Além do escoamento de produtos a granel , o porto também tem grande movimentação de containers TERMINAL DE CONTAINERS Visão aérea do terminal de containers (SPA)

Valter Suman, prefeito do Guarujá acredita que toda a Baixada Santista anseia por uma solução para a ligação seca entre as duas cidades, o que acabou se traduzindo no projeto do túnel sob o canal do estuário.

“Temos um porto que é crucial para a balança comercial brasileira. O Governo Federal mantém o interesse em tirar esse estratégico projeto do papel, independentemente do formato de sua execução, e isso é extremamente positivo.
O fato novo é que agora temos o ministro Márcio França, que é daqui e conhece os reais benefícios que esse túnel trará tanto para a comunidade portuária quanto para a mobilidade dos moradores no dia a dia. No que depender do Município de Guarujá, estamos prontos a contribuir para viabilizar toda e qualquer iniciativa que caminhe nessa direção”, disse por e-mail a assessoria da prefeitura.

Deputados se manifestam

A jornalista e deputada federal reeleita Rosana Valle é uma das defensoras do projeto. No Twitter, Rosana cobrou ação do novo governo. “Espero que o túnel seja prioridade nesse governo. Não aguentamos mais ouvir tantos projetos sobre a ligação seca”, twittou a deputada.

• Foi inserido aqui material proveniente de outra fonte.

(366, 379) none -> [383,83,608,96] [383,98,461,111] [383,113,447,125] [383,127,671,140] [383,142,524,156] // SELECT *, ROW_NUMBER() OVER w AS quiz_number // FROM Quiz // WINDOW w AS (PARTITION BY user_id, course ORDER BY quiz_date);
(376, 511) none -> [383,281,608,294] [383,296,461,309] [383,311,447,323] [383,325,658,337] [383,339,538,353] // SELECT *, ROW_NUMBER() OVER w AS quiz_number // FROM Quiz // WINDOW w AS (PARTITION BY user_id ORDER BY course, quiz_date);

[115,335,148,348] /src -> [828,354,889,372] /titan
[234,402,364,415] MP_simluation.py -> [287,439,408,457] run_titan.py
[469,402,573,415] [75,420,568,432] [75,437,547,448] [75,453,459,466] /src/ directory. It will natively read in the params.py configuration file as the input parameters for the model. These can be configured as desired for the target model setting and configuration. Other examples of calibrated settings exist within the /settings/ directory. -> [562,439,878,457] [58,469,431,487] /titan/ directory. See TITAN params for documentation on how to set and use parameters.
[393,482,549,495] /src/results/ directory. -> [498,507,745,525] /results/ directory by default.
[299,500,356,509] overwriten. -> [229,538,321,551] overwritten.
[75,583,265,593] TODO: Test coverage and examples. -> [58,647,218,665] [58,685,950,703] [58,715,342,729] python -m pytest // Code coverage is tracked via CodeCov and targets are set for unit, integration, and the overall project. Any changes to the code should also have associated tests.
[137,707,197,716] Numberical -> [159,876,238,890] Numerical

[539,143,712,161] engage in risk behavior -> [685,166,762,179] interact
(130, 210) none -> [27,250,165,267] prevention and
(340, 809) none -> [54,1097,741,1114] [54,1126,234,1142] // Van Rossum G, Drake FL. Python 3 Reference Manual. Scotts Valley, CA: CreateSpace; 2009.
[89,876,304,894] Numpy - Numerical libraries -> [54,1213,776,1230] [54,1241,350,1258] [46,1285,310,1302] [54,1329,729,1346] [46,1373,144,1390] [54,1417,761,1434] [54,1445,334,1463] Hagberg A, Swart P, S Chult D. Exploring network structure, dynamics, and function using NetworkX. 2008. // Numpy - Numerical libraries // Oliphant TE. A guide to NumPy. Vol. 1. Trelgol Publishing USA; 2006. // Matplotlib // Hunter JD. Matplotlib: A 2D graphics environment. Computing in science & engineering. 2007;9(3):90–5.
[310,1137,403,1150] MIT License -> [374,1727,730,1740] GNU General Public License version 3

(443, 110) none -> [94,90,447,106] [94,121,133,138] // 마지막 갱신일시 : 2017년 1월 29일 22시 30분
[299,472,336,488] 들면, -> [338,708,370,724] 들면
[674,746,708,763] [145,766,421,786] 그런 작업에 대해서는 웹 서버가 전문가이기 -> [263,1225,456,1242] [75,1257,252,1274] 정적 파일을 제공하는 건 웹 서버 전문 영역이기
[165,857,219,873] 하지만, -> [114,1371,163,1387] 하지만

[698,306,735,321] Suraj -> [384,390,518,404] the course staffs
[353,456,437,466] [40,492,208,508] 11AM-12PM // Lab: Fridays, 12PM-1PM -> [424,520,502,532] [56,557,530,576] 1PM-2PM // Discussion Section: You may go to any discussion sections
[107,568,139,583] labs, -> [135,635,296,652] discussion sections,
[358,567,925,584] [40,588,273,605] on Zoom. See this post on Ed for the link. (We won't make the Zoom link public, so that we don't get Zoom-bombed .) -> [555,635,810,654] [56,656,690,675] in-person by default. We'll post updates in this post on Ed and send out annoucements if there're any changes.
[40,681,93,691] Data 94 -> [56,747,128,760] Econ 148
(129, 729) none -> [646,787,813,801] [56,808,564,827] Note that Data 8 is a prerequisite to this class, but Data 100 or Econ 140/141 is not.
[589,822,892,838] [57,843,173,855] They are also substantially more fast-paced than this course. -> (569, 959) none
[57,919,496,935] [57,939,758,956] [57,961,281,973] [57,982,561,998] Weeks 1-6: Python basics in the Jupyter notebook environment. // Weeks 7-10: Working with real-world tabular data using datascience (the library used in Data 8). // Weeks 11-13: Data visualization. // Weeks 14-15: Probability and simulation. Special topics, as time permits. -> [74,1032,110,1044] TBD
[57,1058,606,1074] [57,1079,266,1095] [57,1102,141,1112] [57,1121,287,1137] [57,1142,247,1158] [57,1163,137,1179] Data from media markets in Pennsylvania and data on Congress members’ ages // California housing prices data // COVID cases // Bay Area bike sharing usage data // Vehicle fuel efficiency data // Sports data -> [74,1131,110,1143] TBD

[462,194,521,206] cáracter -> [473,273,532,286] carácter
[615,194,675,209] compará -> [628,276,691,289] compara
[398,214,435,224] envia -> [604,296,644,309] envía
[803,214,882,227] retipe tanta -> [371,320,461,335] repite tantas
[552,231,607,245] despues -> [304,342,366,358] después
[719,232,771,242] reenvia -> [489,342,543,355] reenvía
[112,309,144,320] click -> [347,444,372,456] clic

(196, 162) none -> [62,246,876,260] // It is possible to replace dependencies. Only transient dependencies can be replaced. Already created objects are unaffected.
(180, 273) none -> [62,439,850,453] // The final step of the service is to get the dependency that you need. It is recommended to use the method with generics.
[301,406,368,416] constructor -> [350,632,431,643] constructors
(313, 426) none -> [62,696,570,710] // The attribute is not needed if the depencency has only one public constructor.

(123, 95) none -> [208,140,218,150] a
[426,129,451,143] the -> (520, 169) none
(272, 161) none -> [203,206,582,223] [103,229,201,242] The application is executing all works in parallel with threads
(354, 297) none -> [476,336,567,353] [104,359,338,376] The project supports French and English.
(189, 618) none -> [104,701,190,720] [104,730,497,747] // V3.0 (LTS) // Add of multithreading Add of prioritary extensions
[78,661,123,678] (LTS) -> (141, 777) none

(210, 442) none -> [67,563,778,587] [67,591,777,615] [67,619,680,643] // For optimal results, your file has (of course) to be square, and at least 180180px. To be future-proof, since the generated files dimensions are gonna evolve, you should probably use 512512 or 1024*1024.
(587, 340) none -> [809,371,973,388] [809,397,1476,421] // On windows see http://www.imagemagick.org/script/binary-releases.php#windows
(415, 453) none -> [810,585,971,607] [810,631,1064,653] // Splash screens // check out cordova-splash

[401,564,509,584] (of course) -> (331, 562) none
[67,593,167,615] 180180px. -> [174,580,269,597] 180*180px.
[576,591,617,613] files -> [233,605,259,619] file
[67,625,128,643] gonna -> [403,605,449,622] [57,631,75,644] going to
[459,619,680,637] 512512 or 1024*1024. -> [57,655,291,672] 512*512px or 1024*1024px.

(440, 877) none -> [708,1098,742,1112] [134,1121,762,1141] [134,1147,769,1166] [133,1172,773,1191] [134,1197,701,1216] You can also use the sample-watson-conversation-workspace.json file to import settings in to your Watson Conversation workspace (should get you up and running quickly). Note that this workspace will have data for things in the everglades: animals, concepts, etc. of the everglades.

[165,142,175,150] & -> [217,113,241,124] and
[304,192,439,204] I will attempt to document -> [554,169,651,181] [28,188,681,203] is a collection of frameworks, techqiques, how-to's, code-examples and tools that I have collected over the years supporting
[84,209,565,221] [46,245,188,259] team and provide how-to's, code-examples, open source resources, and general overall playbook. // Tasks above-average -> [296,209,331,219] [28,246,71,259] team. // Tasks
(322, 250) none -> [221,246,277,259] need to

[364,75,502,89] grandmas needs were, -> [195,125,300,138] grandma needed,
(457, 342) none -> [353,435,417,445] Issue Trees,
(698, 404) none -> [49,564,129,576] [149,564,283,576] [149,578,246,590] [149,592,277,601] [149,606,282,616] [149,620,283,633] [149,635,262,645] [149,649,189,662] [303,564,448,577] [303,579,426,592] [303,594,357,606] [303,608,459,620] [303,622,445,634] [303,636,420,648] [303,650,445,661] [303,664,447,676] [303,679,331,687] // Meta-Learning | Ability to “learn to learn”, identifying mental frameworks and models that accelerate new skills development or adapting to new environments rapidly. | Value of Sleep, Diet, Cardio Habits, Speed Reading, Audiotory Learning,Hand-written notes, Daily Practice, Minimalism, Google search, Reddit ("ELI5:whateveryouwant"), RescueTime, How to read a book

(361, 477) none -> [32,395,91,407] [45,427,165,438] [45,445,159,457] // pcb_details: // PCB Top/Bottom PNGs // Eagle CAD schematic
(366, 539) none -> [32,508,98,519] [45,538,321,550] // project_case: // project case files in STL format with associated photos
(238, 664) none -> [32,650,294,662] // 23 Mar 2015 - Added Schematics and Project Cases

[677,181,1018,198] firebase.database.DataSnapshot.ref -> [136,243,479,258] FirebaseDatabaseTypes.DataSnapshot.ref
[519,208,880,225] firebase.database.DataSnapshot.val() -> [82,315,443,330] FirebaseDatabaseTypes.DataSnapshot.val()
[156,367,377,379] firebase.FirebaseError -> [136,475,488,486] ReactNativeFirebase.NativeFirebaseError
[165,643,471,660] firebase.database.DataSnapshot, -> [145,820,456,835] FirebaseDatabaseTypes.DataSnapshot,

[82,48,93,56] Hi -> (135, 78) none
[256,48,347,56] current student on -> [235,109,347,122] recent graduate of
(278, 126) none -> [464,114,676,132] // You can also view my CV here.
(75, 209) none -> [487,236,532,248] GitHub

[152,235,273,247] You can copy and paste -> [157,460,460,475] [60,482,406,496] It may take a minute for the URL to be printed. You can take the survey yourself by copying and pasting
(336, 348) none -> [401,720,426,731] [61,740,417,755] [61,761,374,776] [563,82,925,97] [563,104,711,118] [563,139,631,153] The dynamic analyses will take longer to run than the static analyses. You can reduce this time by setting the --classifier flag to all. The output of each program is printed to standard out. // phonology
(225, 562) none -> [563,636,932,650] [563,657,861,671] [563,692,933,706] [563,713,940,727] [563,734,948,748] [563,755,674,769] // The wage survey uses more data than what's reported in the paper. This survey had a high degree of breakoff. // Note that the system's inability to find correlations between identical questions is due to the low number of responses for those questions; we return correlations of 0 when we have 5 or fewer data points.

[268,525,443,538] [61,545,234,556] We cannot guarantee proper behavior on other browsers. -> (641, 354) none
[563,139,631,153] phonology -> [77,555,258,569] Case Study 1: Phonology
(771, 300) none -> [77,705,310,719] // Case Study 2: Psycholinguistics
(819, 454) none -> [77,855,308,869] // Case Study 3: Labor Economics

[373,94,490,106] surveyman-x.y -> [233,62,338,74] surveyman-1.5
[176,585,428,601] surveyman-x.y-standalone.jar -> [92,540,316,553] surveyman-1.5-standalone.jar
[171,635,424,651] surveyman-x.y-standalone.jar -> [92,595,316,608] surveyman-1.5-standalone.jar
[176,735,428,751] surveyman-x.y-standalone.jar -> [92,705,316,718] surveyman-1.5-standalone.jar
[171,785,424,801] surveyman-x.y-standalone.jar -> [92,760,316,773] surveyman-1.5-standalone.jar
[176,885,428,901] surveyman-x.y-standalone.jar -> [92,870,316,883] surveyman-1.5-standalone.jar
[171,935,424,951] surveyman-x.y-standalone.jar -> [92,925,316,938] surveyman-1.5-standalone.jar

O deputado federal Paulo Alexandre Barbosa destacou que os governos estadual e federal devem trabalhar juntos para que resultados efetivos sejam alcançados. "Vou trabalhar junto ao presidente e ao governador para tirarmos este tema (ligação seca) do papel” (sic), disse o ex-prefeito de Santos.


Iniciativa tem mobilização na internet

O site voudetunel.com.br é um exemplo do anseio pela obra entre os dois municípios. Diversas empresas, associações, entidades e sociedade civil estão engajadas em prol da construção. A página elenca uma série de benefícios na opção pelo túnel, além de literalmente ‘pedir’ ao internauta que navega pelo site a assinatura de uma petição.
Na capa do portal, um texto diz que para o projeto do túnel ‘sair do papel’ precisa do visitante do site, e até uma seção de ‘mitos e verdades’ mostra os porquês da importância do projeto.

Autoridade Portuária

Nós procuramos a Santos Port Authority (SPA) para comentar o caso, mas a assessoria de imprensa do órgão disse que se manifestaria após a escolha da nova diretoria da entidade.